Madeline Voyles as Alphie in 20th Century Studios' THE CREATOR. Photo courtesy of 20th Century Studios. © 2023 20th Century Studios. All Rights Reserved.
Madeleine Voyles in ‘The Creator.’

So yes, The Creator falls squarely within that sci-fi subgenre that puts the AI back into paranoia. It also reminds you that you can’t spell familiar without those two letters, and while it’s one thing to wear your influences on your sleeve, it’s something else entirely to construct an entire three-piece suit out of them. The man-vs.-machine warfare and lone soldier aspects bring to mind The Terminator. The production team’s visual template of “dirty space” aesthetics borrow heavily from Alien and Star Wars; the mecha-guerrilla battles might have been lifted from Edwards’ own contribution to the latter’s franchise, Rogue One (as well as imagery from the Vietnam War, which is… a choice). Ditto a floating space station that will make the difference between humans winning and losing the war — a “death star,” if you will — and must be destroyed. A quick jaunt into an urban area that seems to be all dark, rainy skies and neon lights couldn’t be more redolent of Blade Runner. A tentacled robot-like thing might have strolled off the set of The Matrix. We could go on. Trust us, we could definitely go on.

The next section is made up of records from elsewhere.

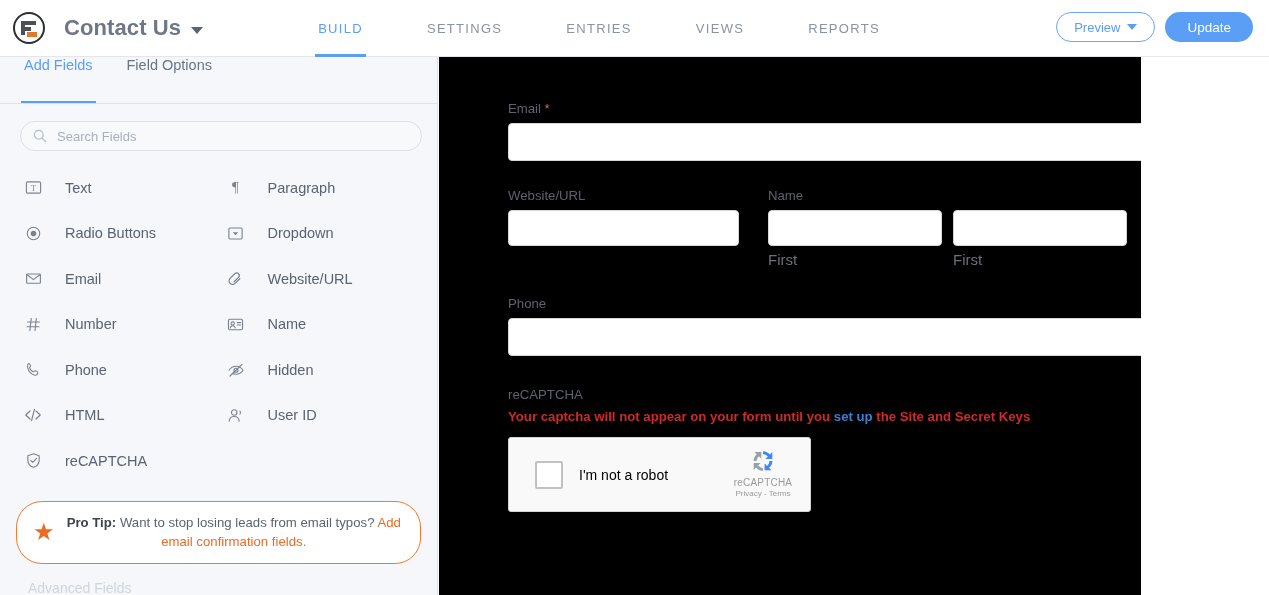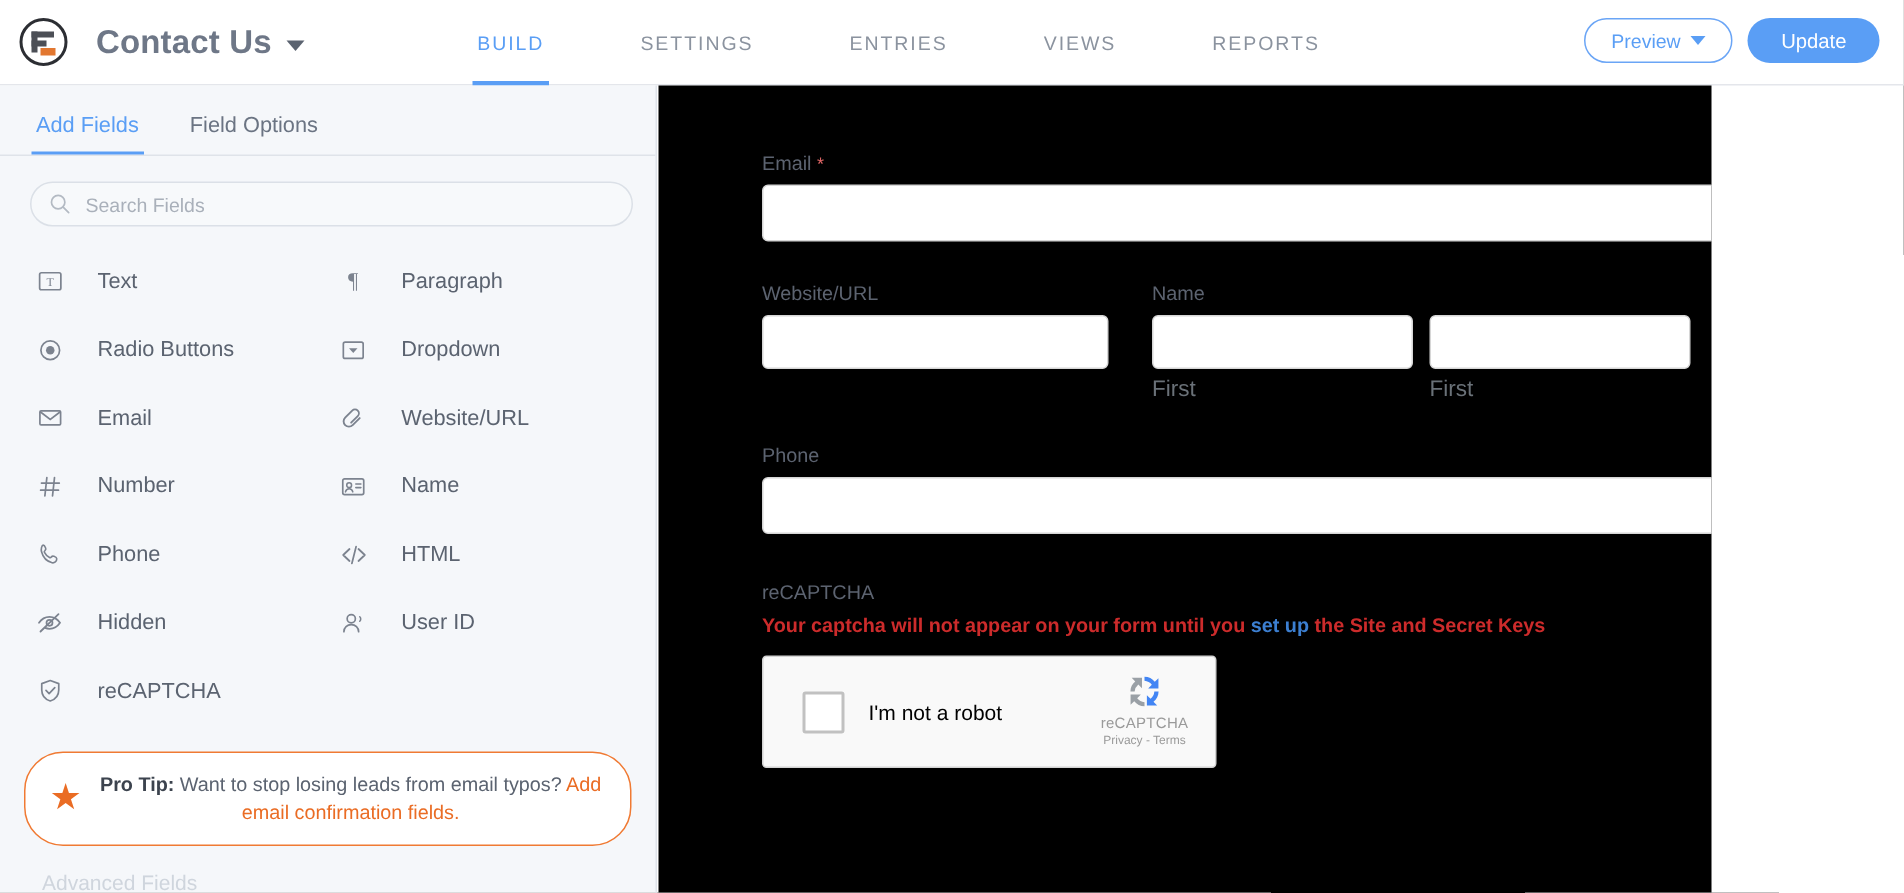--- a/index.html
+++ b/index.html
@@ -124,7 +124,7 @@
   }
   .side-tabs {
     height: 47px;
-    display: flex; align-items: flex-end;
+    display: flex; 
     border-bottom: 1px solid #dfe3e9;
     padding-left: 21px;
   }

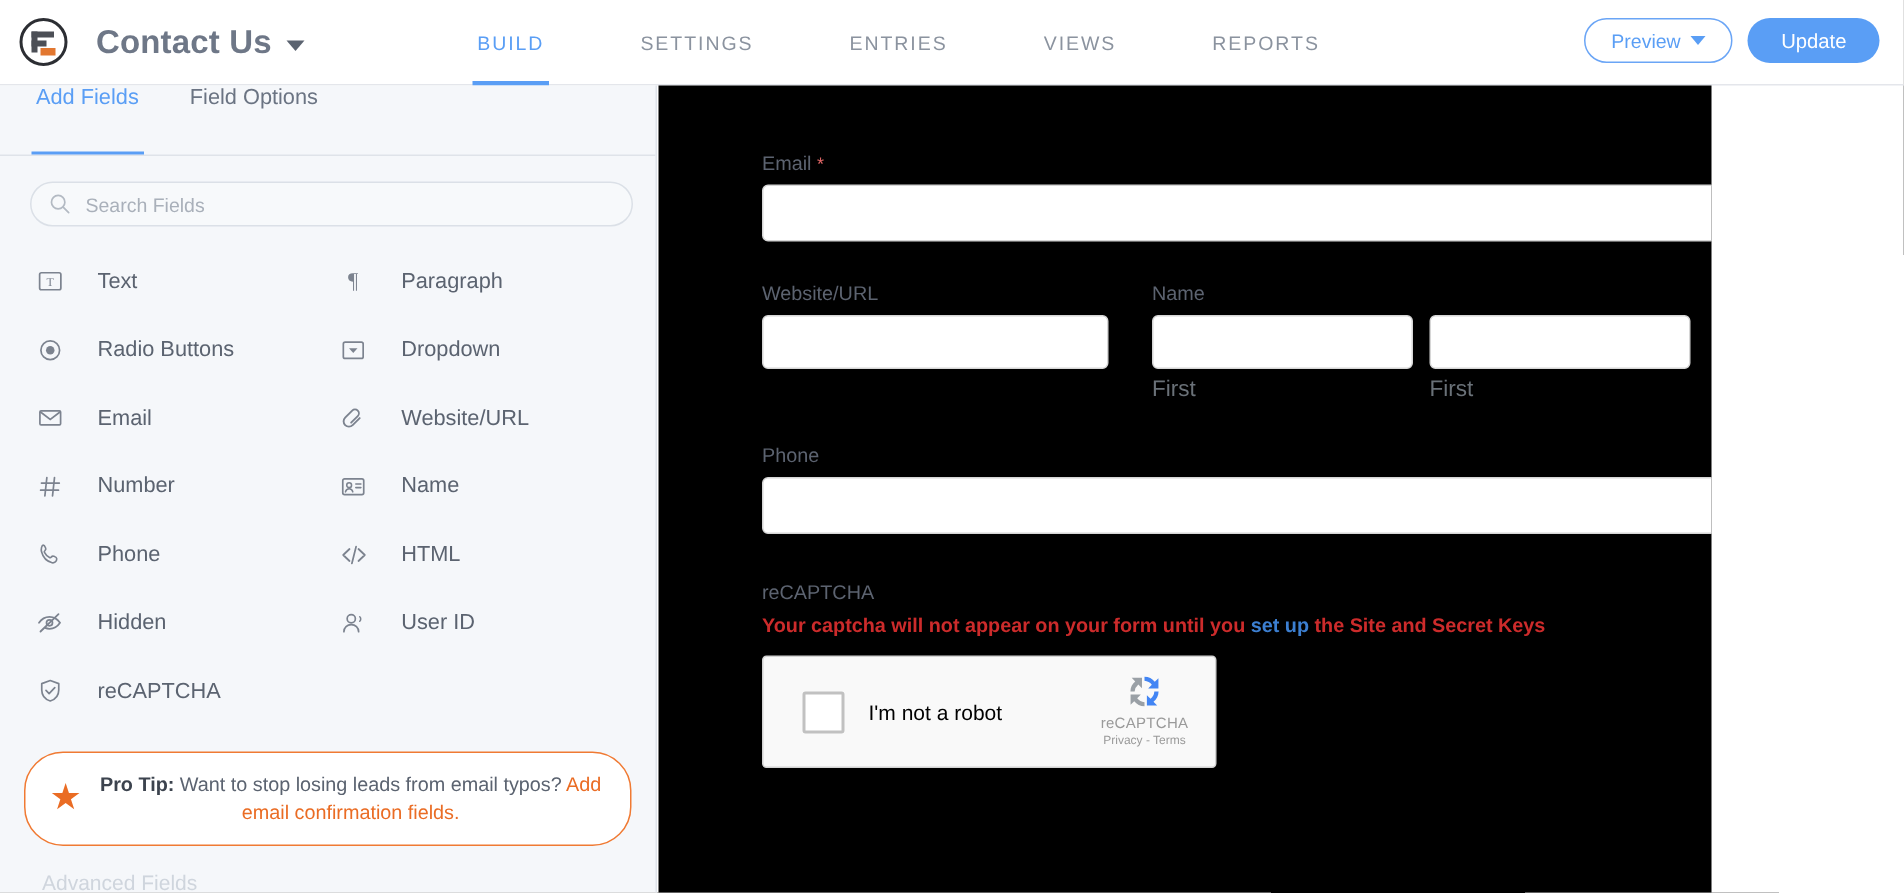--- a/index.html
+++ b/index.html
@@ -432,15 +432,6 @@
       <span class="field-label">Phone</span>
     </div>
 
-    <div class="field-item">
-      <span class="field-icon">
-        <svg width="18" height="18" viewBox="0 0 18 18">
-            <path d="M6 5L1.8 9 6 13M12 5l4.2 4-4.2 4M10.4 3.4L7.6 14.6" fill="none" stroke="#7c838f" stroke-width="1.2" stroke-linecap="round" stroke-linejoin="round"></path>
-          </svg>
-      </span>
-      <span class="field-label">HTML</span>
-    </div>
-
     <div class="field-item col2">
       <span class="field-icon">
         <svg width="18" height="18" viewBox="0 0 18 18">
@@ -450,6 +441,15 @@
           </svg>
       </span>
       <span class="field-label">Hidden</span>
+    </div>
+
+    <div class="field-item">
+      <span class="field-icon">
+        <svg width="18" height="18" viewBox="0 0 18 18">
+            <path d="M6 5L1.8 9 6 13M12 5l4.2 4-4.2 4M10.4 3.4L7.6 14.6" fill="none" stroke="#7c838f" stroke-width="1.2" stroke-linecap="round" stroke-linejoin="round"></path>
+          </svg>
+      </span>
+      <span class="field-label">HTML</span>
     </div>
 
     <div class="field-item">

There’s nothing wrong with remixing, remastering, and remolding elements of the classics into something new, especially when you’re talking abut a genre that’s constantly borrowed from itself since Georges Méliès sent men to the moon. It’s the “new” part that seems to be AWOL in this case. Other than once again proving that Washington is a solid hope for a next-generation leading man — if only he can find a project that doesn’t make him play second fiddle to plot twists and special effectsThe Creator isn’t particularly creative about how it assembles these appropriations or what it’s trying to say with them. There is the slightly conspiratorial sense that the team behind this trip down movie-memory lane simply fed the scripts of various canonized sci-fi epics into an AI program and waited to see what sort of composite it spit out. Which, along with the underlying notion that the machines are really the good guys here and we’d all be better off if everyone just realized that, only reinforces the idea. When it comes to artificial intelligence and scriptwriting, we may have already lost the battle without even knowing it.